Skip all pictures, then copy the lines from the start of the data through the line with "(239, 74) none -> [259,127,318,139] -mvvm", keeping both ends.
──────────
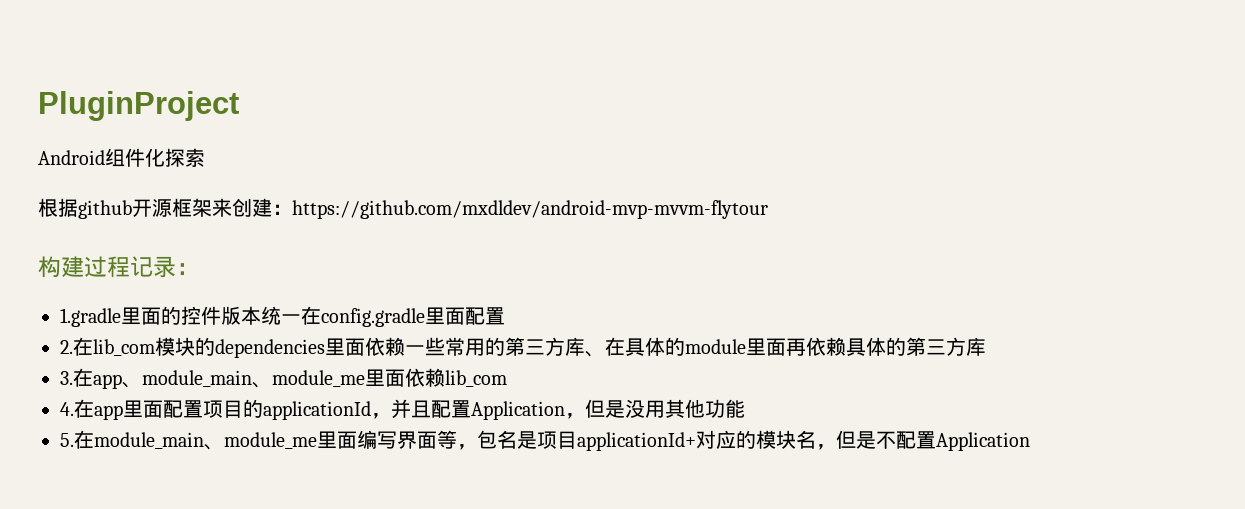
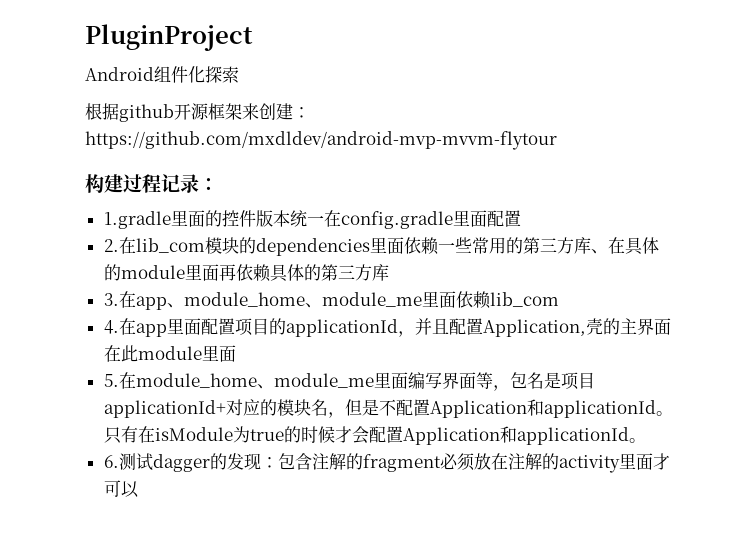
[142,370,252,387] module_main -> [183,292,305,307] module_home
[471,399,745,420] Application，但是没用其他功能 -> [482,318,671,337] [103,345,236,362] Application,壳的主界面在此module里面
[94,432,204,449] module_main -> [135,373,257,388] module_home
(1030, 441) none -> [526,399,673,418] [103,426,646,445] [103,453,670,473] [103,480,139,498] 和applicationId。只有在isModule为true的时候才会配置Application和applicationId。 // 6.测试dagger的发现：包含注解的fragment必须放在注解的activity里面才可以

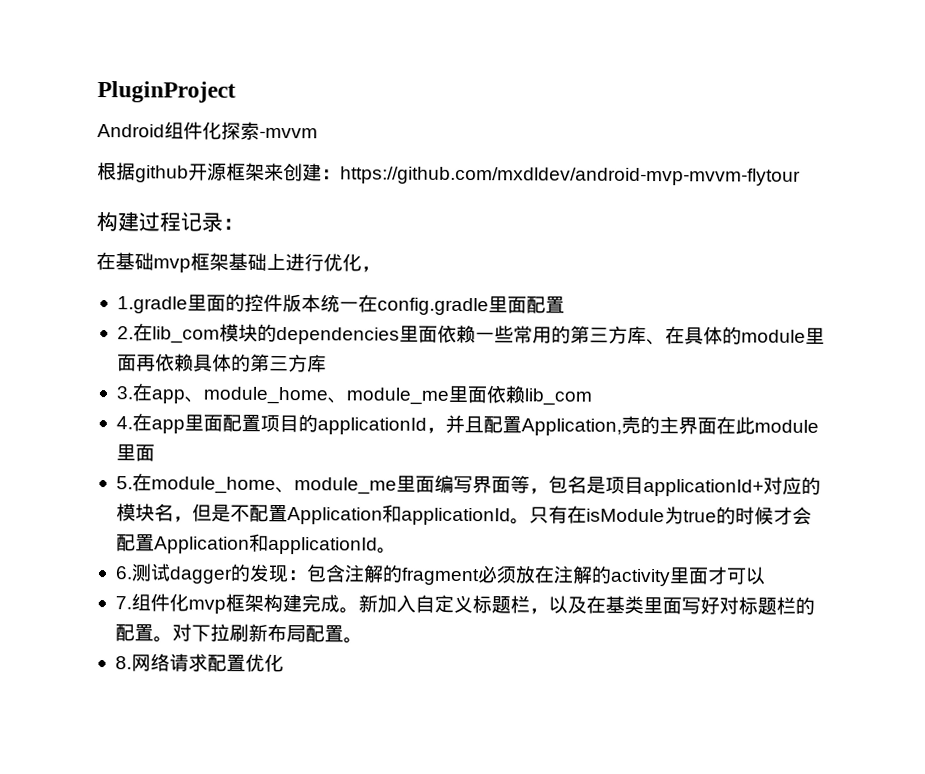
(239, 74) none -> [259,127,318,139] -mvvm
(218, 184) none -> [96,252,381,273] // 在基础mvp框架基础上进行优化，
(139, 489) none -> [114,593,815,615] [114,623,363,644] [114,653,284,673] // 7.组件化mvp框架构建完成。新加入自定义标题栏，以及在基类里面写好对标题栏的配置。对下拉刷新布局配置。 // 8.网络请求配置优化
──────────
EXERCISE ANSWER:
[142,370,252,387] module_main -> [183,292,305,307] module_home
[471,399,745,420] Application，但是没用其他功能 -> [482,318,671,337] [103,345,236,362] Application,壳的主界面在此module里面
[94,432,204,449] module_main -> [135,373,257,388] module_home
(1030, 441) none -> [526,399,673,418] [103,426,646,445] [103,453,670,473] [103,480,139,498] 和applicationId。只有在isModule为true的时候才会配置Application和applicationId。 // 6.测试dagger的发现：包含注解的fragment必须放在注解的activity里面才可以

(239, 74) none -> [259,127,318,139] -mvvm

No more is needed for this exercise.